[Start of section]

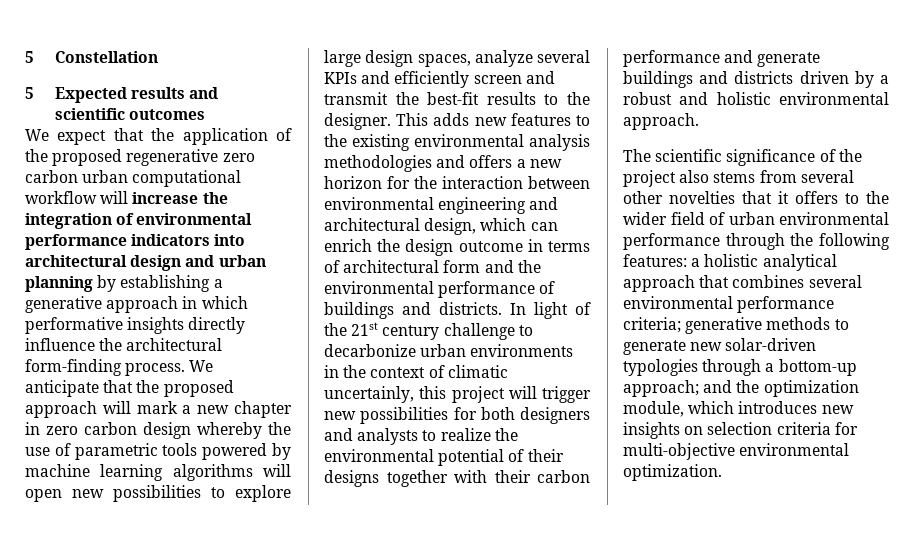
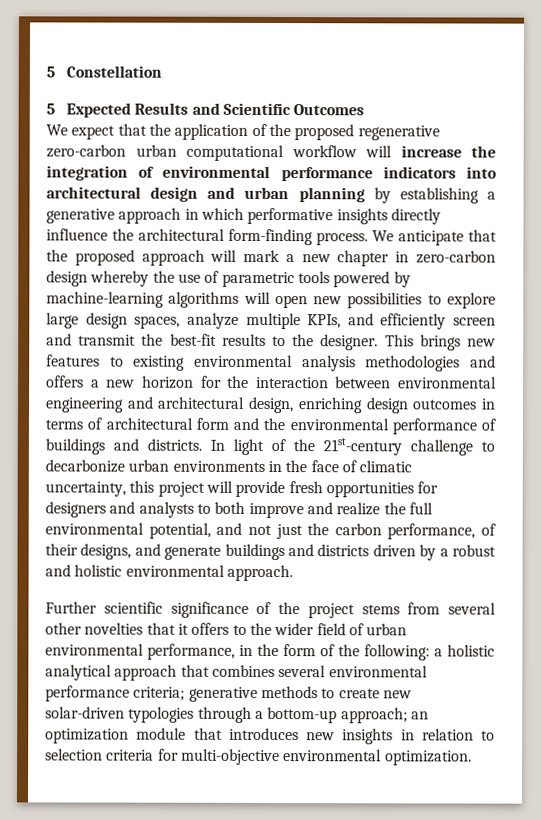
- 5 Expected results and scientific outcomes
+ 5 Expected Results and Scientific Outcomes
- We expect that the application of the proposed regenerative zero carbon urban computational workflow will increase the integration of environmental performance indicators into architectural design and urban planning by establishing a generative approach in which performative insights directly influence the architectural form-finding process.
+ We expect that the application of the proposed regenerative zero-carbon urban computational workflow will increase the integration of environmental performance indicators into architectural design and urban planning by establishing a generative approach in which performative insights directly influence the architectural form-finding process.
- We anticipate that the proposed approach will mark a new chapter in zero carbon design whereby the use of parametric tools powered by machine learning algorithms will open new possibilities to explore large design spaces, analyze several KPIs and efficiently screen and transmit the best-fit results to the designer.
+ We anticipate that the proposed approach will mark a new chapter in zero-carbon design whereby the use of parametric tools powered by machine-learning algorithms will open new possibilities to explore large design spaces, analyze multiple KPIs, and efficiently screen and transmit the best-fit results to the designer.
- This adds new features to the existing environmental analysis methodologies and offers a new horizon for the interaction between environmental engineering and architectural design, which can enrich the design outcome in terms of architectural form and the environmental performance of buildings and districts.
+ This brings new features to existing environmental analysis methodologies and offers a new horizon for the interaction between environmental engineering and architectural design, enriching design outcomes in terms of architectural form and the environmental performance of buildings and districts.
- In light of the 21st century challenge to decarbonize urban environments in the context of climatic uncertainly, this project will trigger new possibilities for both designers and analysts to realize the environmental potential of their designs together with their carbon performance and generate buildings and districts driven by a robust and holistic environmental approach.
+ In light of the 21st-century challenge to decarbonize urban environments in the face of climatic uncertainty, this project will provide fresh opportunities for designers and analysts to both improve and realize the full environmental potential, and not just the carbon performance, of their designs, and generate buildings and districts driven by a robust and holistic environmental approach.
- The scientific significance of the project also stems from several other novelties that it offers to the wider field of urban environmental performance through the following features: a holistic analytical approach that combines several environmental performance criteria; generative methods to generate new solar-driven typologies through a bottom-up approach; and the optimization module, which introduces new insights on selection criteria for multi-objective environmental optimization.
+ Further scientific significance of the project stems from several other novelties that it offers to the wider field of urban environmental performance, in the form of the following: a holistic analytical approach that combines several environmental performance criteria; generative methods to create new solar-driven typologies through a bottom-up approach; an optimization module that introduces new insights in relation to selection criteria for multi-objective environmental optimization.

[End of section]
[Start of section]

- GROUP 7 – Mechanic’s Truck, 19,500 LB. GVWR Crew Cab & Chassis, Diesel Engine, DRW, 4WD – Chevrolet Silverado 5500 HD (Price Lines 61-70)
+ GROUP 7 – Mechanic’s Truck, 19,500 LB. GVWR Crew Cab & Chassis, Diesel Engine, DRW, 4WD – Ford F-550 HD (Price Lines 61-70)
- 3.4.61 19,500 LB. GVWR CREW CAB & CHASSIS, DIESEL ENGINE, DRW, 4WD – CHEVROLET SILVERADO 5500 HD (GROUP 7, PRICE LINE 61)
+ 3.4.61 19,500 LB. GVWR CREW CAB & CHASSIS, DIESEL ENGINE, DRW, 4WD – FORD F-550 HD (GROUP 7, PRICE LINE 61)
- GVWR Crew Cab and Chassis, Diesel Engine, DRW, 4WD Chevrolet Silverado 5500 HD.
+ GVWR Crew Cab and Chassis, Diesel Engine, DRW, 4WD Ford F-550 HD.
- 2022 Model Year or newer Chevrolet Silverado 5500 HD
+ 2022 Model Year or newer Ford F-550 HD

[End of section]

What is expected: Look through the data above and return exactly the lines from the one that contains "This brings new" to the one that contains "- In light of", inclusive, with nothing else.

Exercise solution:
+ This brings new features to existing environmental analysis methodologies and offers a new horizon for the interaction between environmental engineering and architectural design, enriching design outcomes in terms of architectural form and the environmental performance of buildings and districts.
- In light of the 21st century challenge to decarbonize urban environments in the context of climatic uncertainly, this project will trigger new possibilities for both designers and analysts to realize the environmental potential of their designs together with their carbon performance and generate buildings and districts driven by a robust and holistic environmental approach.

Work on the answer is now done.